Amulet: ReAlignment During Test Time for Personalized Preference Adaptation of LLMs

Authors: Zhaowei Zhang, Fengshuo Bai, Qizhi Chen, Chengdong Ma, Mingzhi Wang, Haoran Sun, Zilong Zheng, Yaodong Yang

ICLR 2025 | Venue PDF | Archive PDF | Plain Text | LLM Run Details

Reproducibility Variable Result LLM Response
Research Type Experimental The detailed experimental results demonstrate that Amulet can achieve significant performance improvements in rich settings with combinations of different LLMs, datasets, and user preferences, while maintaining acceptable computational efficiency. ... In this section, we conduct extensive experiments to evaluate Amulet with various combinations of LLMs, datasets, and user preferences. Our results demonstrate that our framework significantly improves LLMs alignment performance, indicating its great potential for real-time user preference adaptation.
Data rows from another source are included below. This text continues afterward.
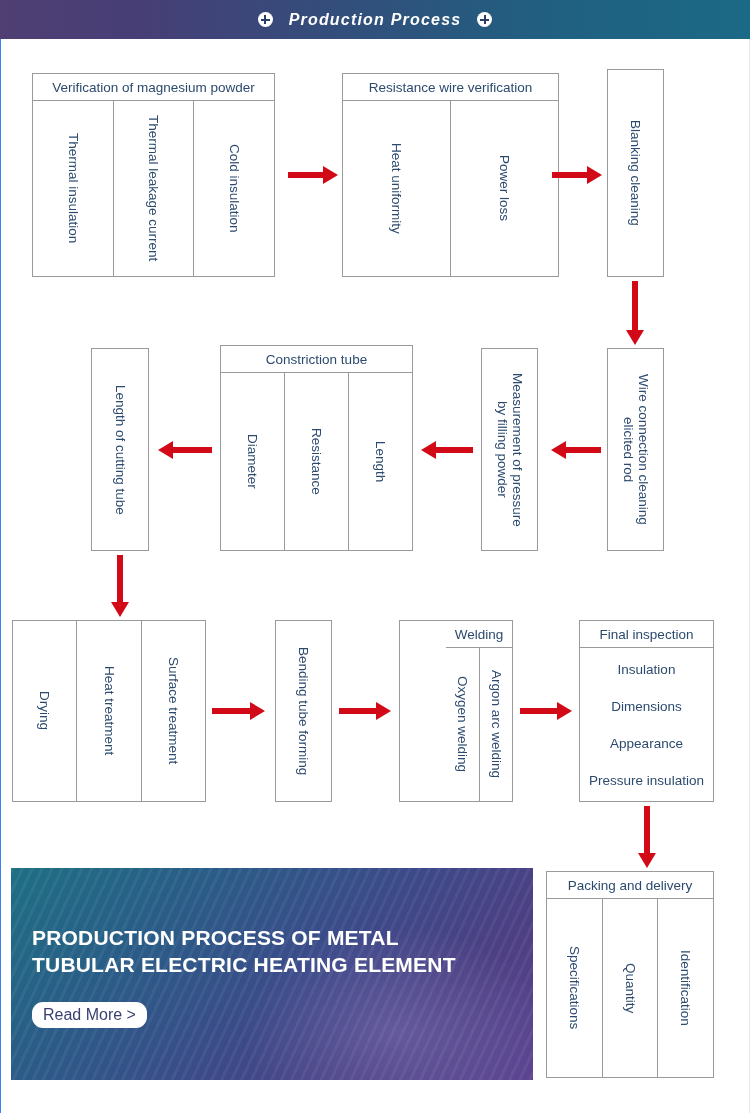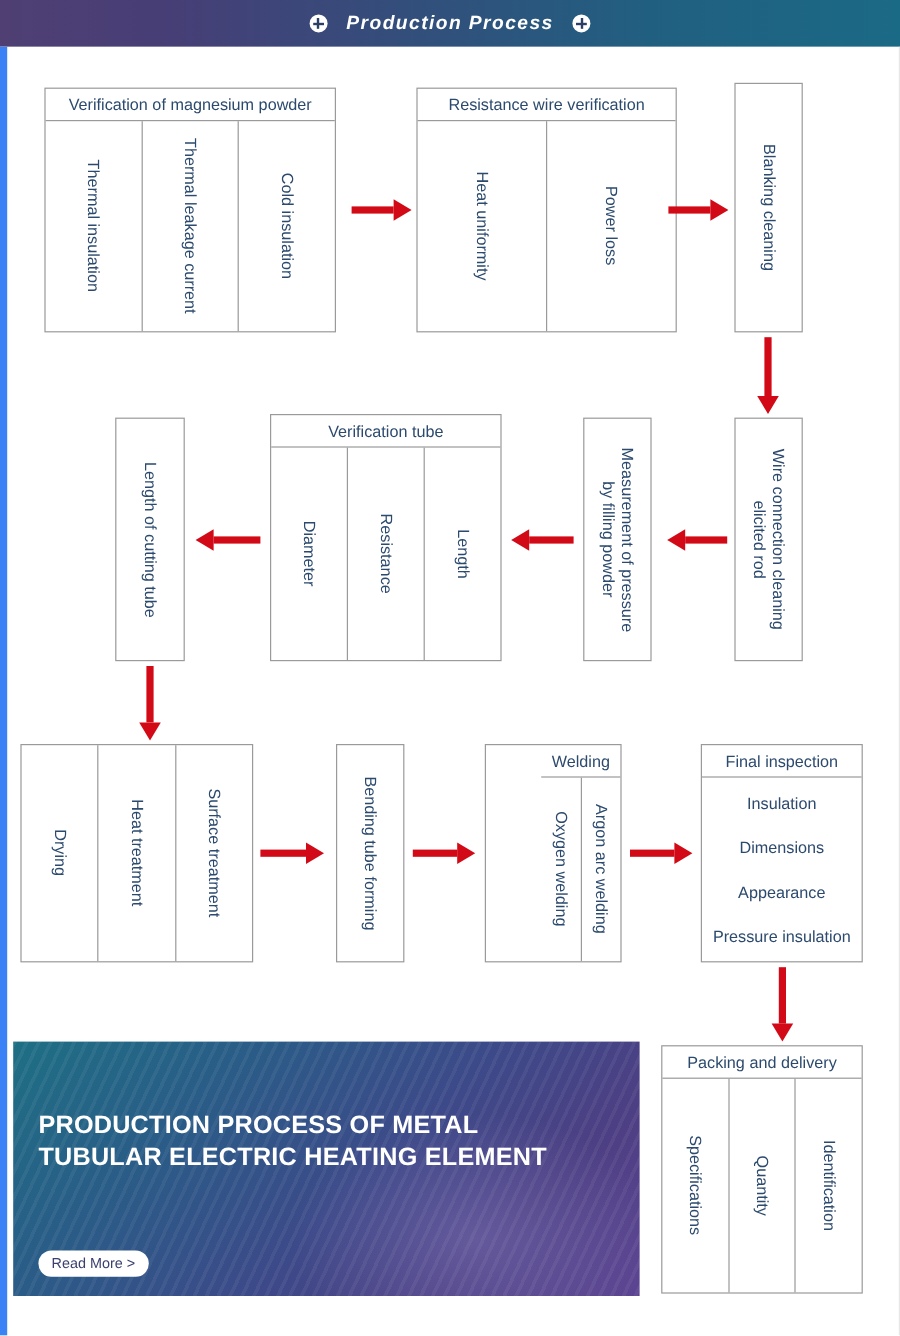"Verification of magnesium powder" #content-frame { border-left: 6px solid #3b82f6 -> 1px solid #3b82f6 }
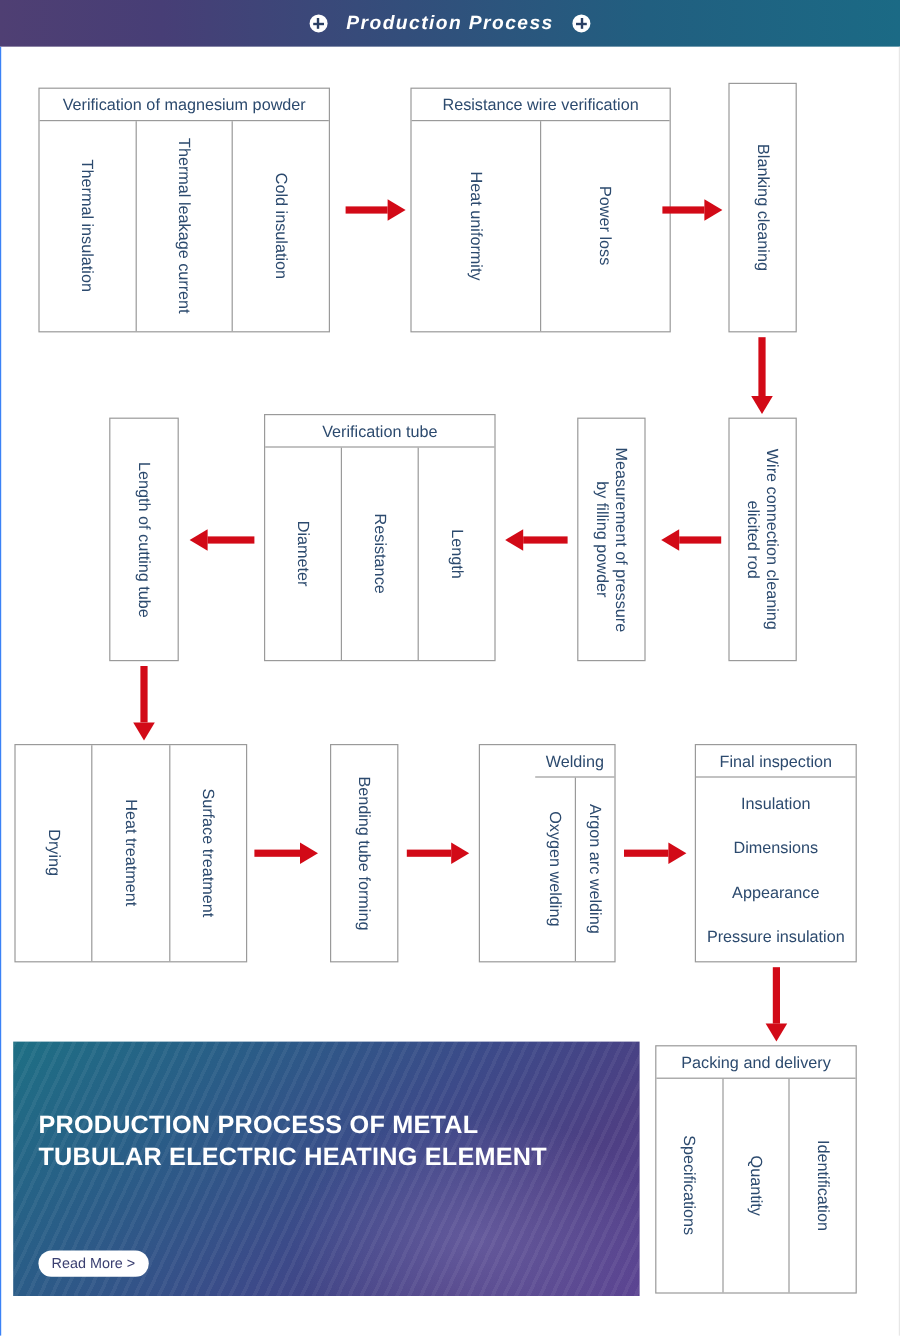"Verification tube" div.box-header { text: Verification -> Constriction }
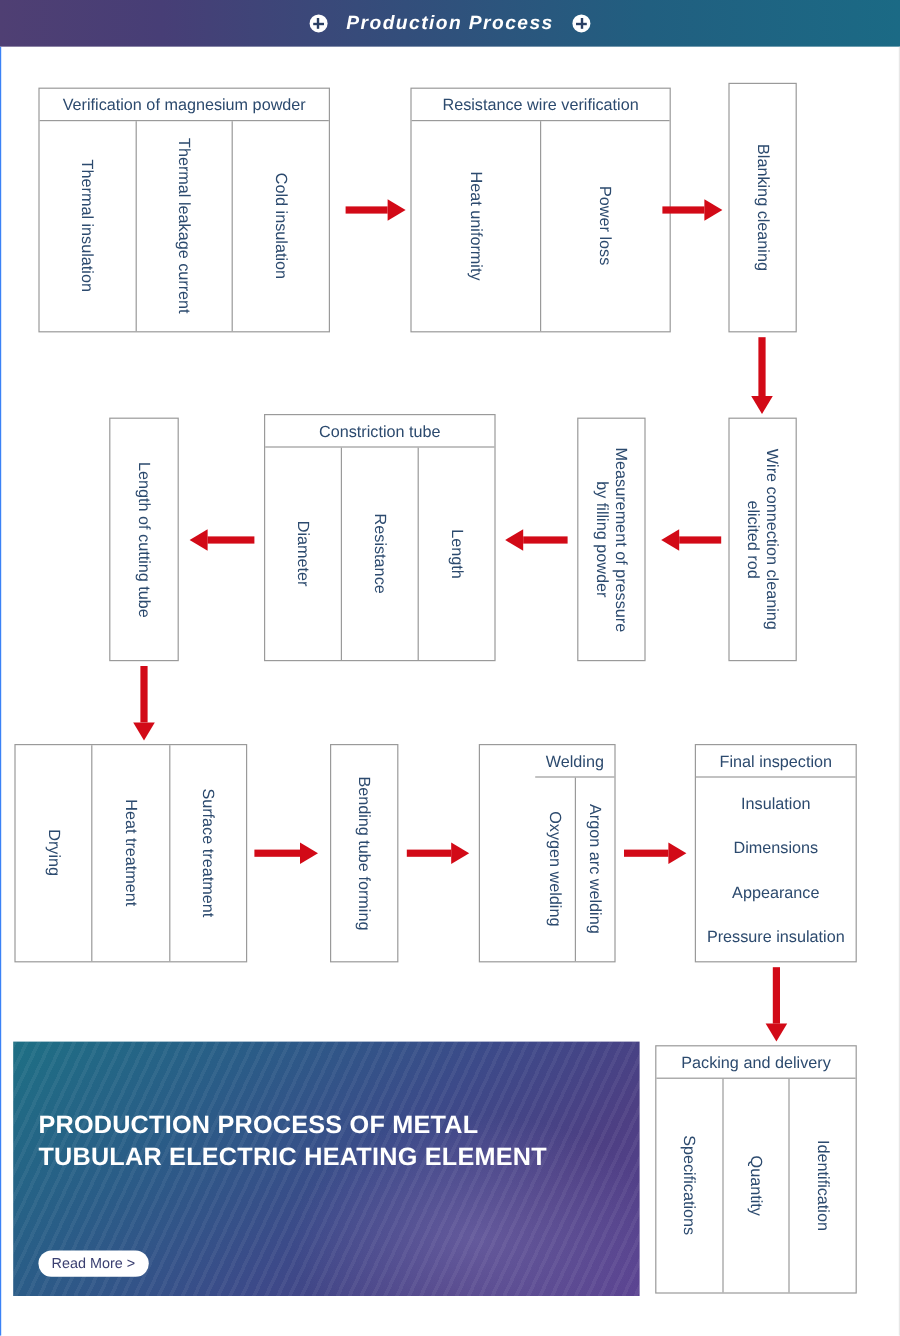"Read More >" #promo-banner .read-more { font-size: 12px -> 16px; margin-top: 40px -> none }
Researcher Affiliation Academia 1Institute for Artificial Intelligence, Peking University 2State Key Laboratory of General Artificial Intelligence, BIGAI 3Shanghai Jiao Tong University 4Zhongguancun Academy
Pseudocode Yes We have further provided the pseudo code for showing the details of the full decoding process with Amulet in Algorithm 1.
Open Source Code No The paper does not provide a specific link or explicit statement about releasing the source code for the Amulet framework. The links provided are for external tools/benchmarks used in the evaluation (e.g., Hugging Face, OpenAI GPT-4o, choix Python library).
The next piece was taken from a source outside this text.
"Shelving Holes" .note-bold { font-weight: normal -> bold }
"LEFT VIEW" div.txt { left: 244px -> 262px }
Open Datasets Yes Help Steer (Wang et al., 2023)... Ultra Feedback (Cui et al., 2023)... Truthful QA (Lin et al., 2021)... Ultra Chat (Ding et al., 2023)... Personal Preference Eval (Personal) (Gao et al., 2024)
Dataset Splits Yes Help Steer is a QA dataset... We extracted the question part, focusing on single-sentence questions to create a dataset of 1,236 testing instances. ... Truthful QA (Lin et al., 2021), which includes 811 testing problems... Ultra Chat (Ding et al., 2023), from which we applied similar extraction and filtering as with Help Steer, resulting in 3,845 testing problems. ... Personal Preference Eval (Personal) (Gao et al., 2024) ... containing 548 testing instances.
Hardware Specification Yes We conducted experiments on an Ubuntu 20.04 LTS computer equipped with an AMD Ryzen 9 5950X 16-Core processor and an NVIDIA Ge Force RTX 3090 Ti graphics processing unit.
Software Dependencies No The paper mentions using the 'transformers library' and 'the Python library choix' but does not specify their version numbers.
Experiment Setup Yes Iteration Number T. We conduct experiments using 0, 20, 40, 60, 80, and 100 iterations. ... Learning Rate η. We conduct the experiments ranging from 2, 4, . . . , 20. ... Parameter α and λ. We conduct experiments of both the parameters ranging from 1, 2, . . . , 10.